Allison lo fulminò con lo sguardo mentre varcavano il cancello del parco e si dirigevano verso la metropolitana «Continua»

Tom annuì sorridendo «Beh, sono andato lì e lei mi ha indicato uno dei loculi, l’ho seguita e poi l’ho baciata, abbiamo pomiciato per diversi minuti e credo che avesse intenzione di esplorare la mia laringe per quando spingeva con quella dannata lingua, mi ha sbottonato i pantaloni e si è inginocchia» sorrise malizioso «Credo sia stato il miglior pompino della mia vita»

Ally lo guardò «Quindi non te la sei fatta»

Tom sorrise ancora «Dopo che mi ha fatto venire la prima volta –nella sua boccuccia da verginella porca, sì- si è alzata e mi ha detto che c’era un altro modo per non infragere il suo voto di castità»

«E sarebbe?» domandò Allison alzando un sopracciglio.

«La porta di servizio, Ally» ridacchiò Tom «Ha detto che se la prendevo da dietro lei sarebbe stata comunque vergine».

«Quella è malata» esclamò Allison agitando le mani «Cosa significa che se fai con lei del sesso anale lei rimane vergine?»

«Beh, non tocco il suo imene, Ally, mi pare ovvio che sulla carta lei si vergine no?»

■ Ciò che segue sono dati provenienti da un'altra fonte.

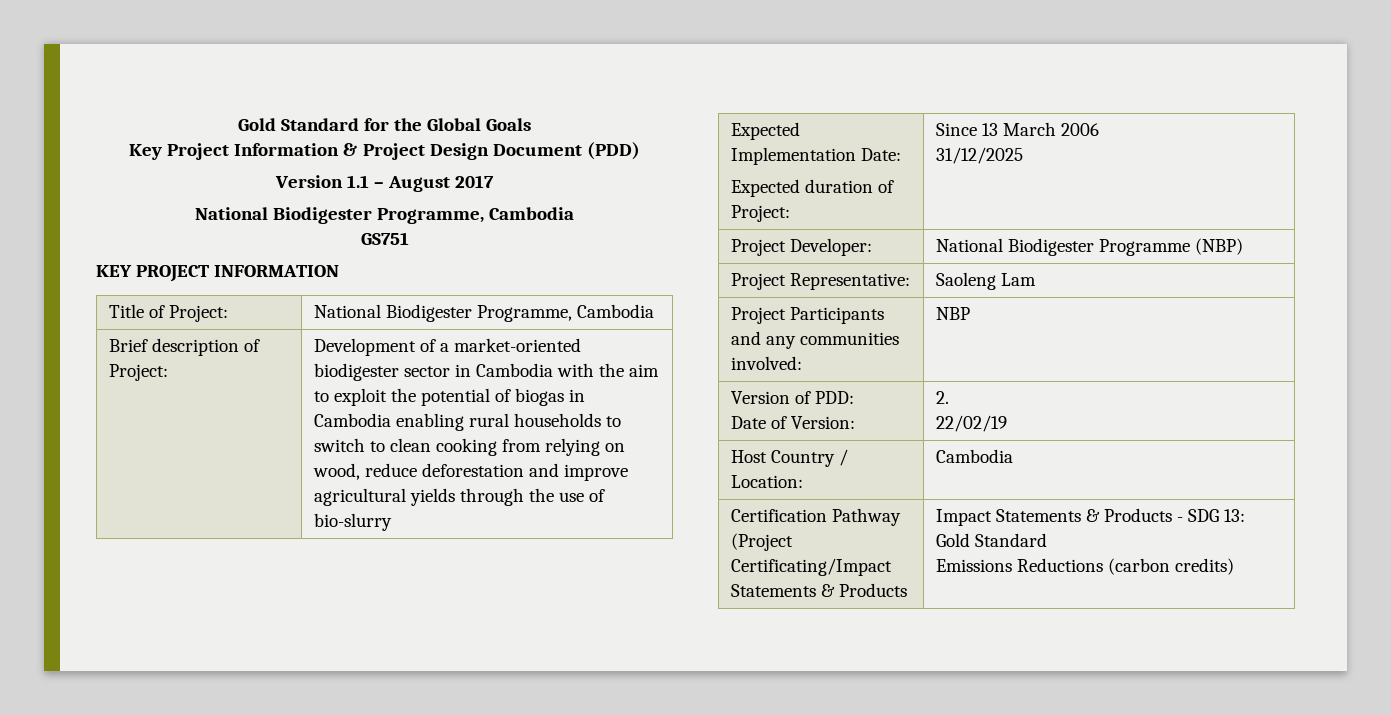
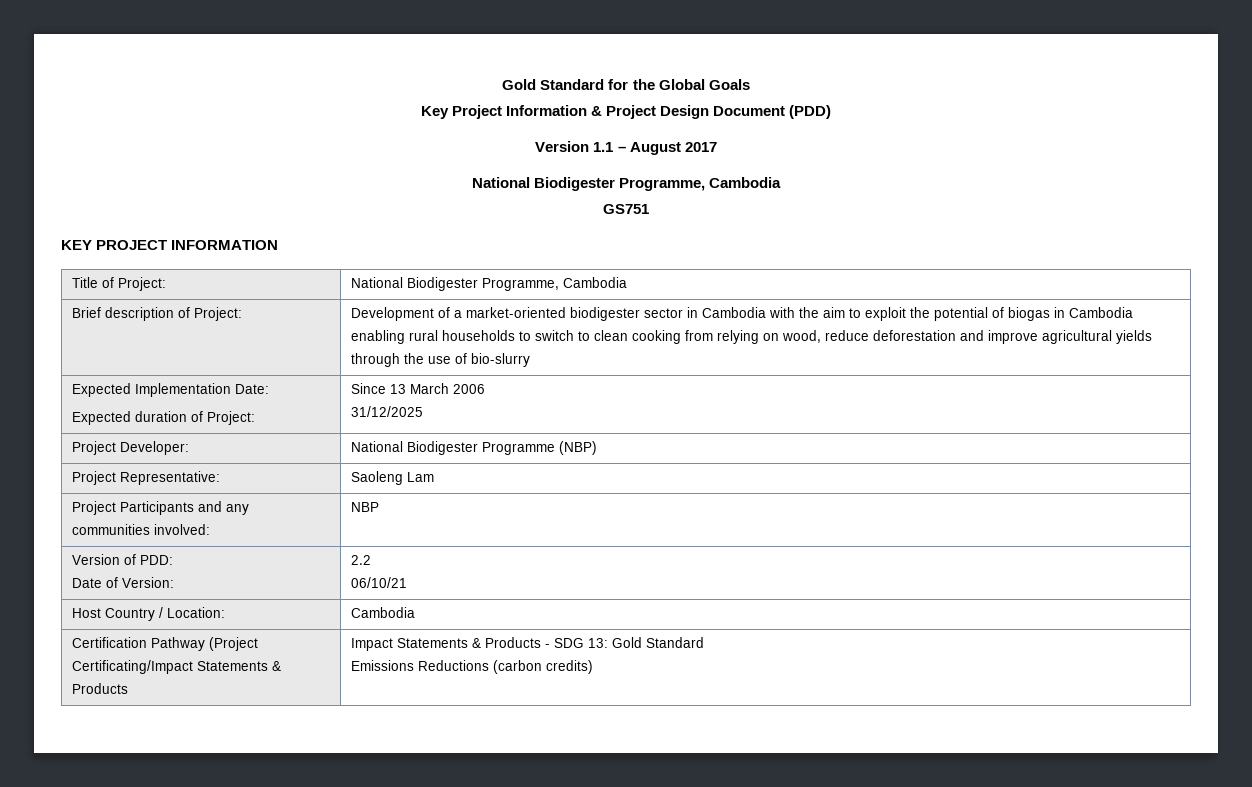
  Version of PDD:
- Date of Version: | 2.
- 22/02/19
+ Date of Version: | 2.2
+ 06/10/21

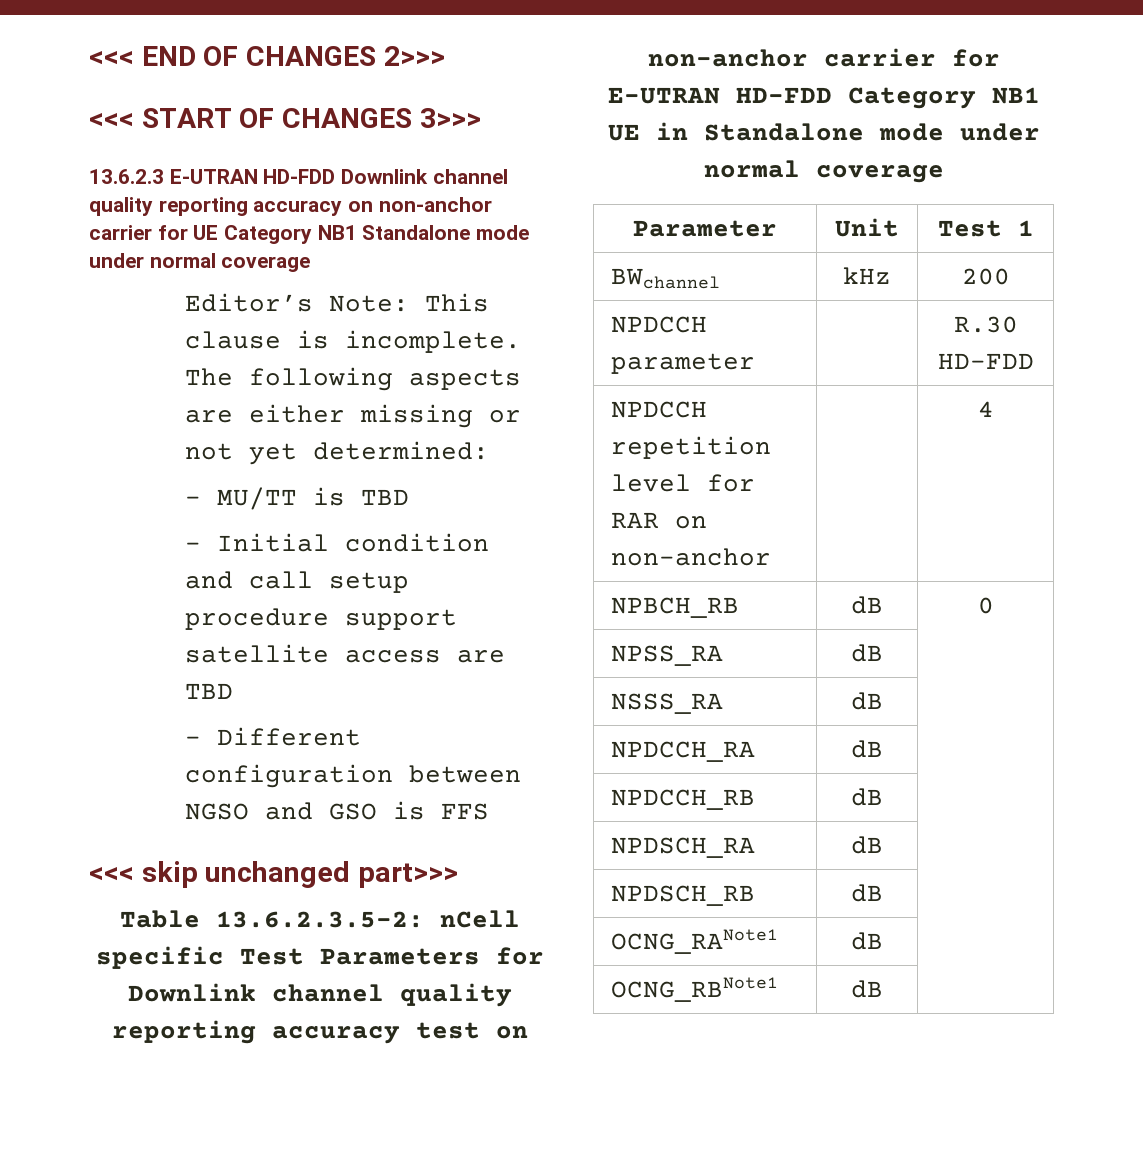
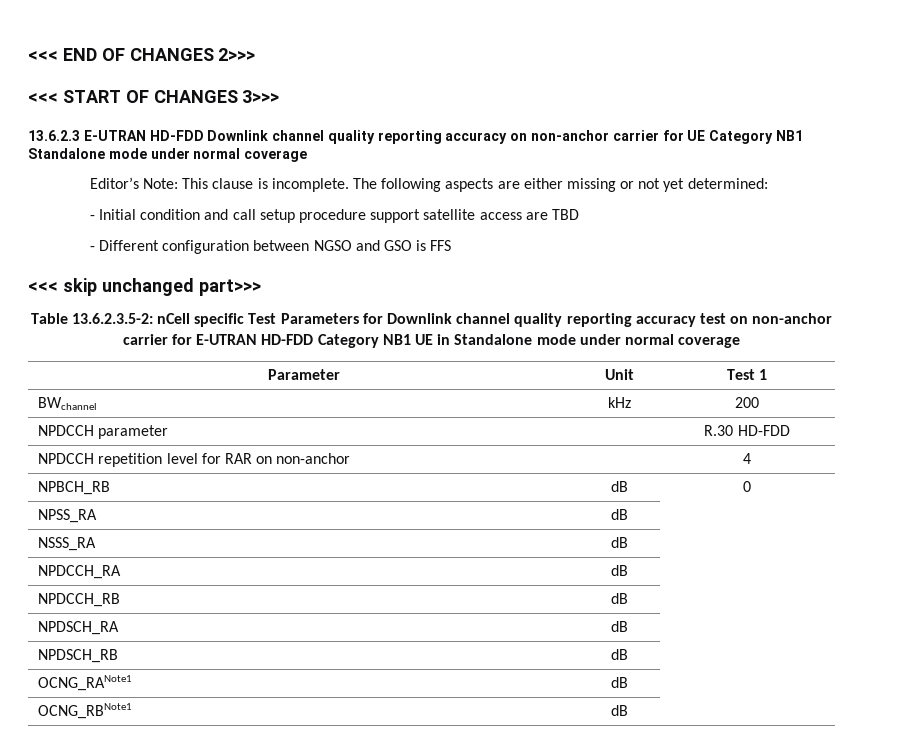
- - MU/TT is TBD

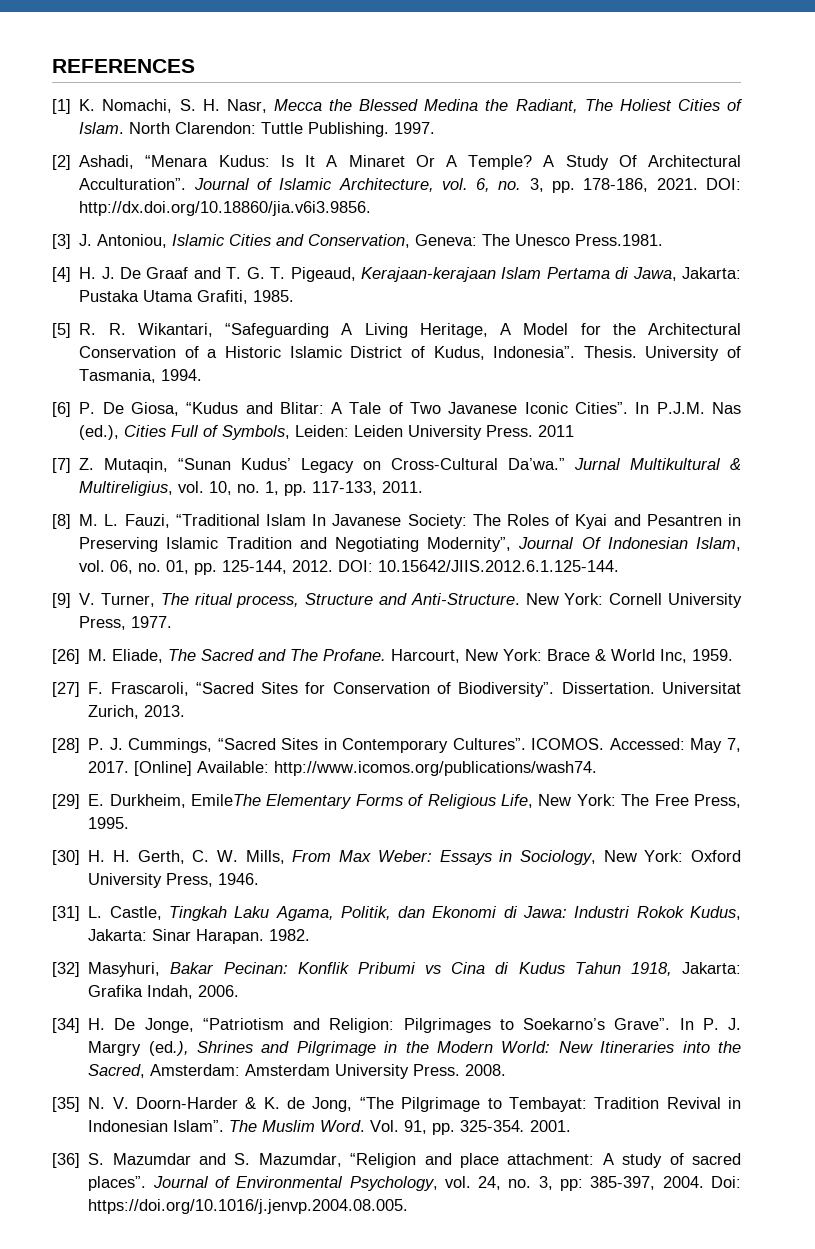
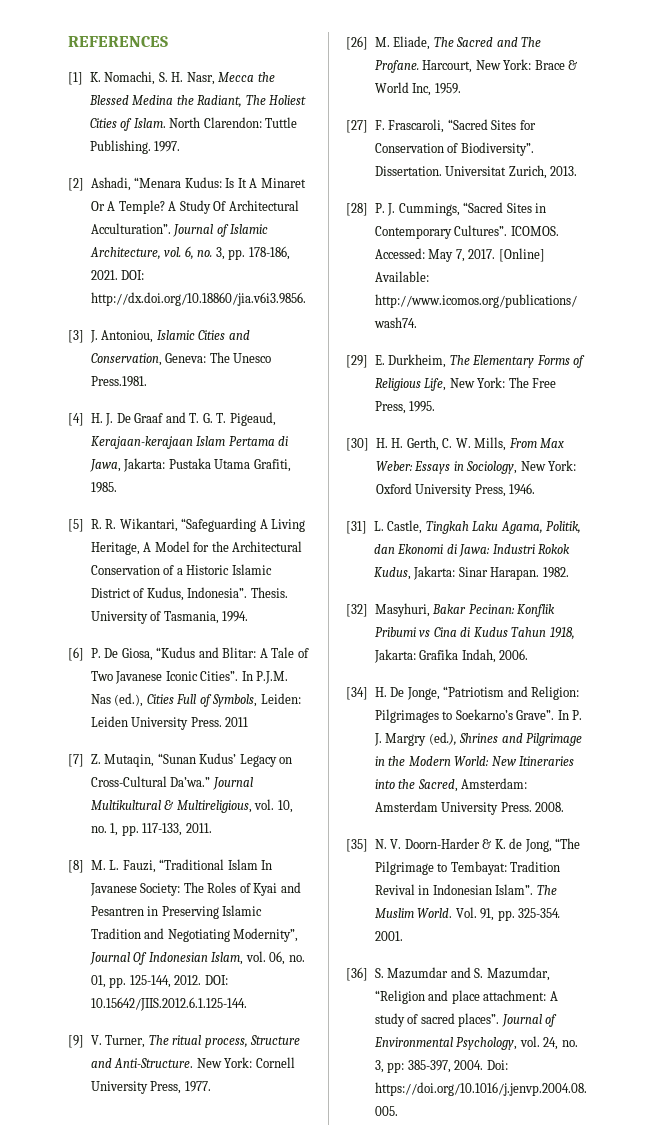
- Jurnal Multikultural & Multireligius, vol. 10, no. 1, pp. 117-133, 2011.
+ Journal Multikultural & Multireligious, vol. 10, no. 1, pp. 117-133, 2011.
- [29] E. Durkheim, EmileThe Elementary Forms of Religious Life, New York: The Free Press, 1995.
+ [29] E. Durkheim, The Elementary Forms of Religious Life, New York: The Free Press, 1995.
- The Muslim Word.
+ The Muslim World.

La mora si sistemò gli occhiali e scosse la testa «Impossibile» mormorò «Non pensavo che La Vergine Camilla fosse tanto troia»

«Oh sì, anche se è stato abbastanza snervante mettermi sul retro, se capisci cosa intendo» trillò malizioso Tom «Ed era anche vestita perché non voleva che vedessi quel ben di Dio che ha davanti».

Entrarono nella metro.

Lo stridere dei freni del treno che era appena partito li colpì alle orecchie mentre si sedevano su una delle panchine adossate alla parete nera e gialla. La metro era deserta come piaceva a loro, vi erano solo due o tre vecchiette che andava a fare spesa in centro e una famigliola di ritorno da qualche parco divertimenti. Il bambino, grassoccio e rossiccio, mangiava del zucchero filato blu confetto mentre la madre, altrettanto grassoccia e rossiccia, dannava l’anima al marito riguardo una birra.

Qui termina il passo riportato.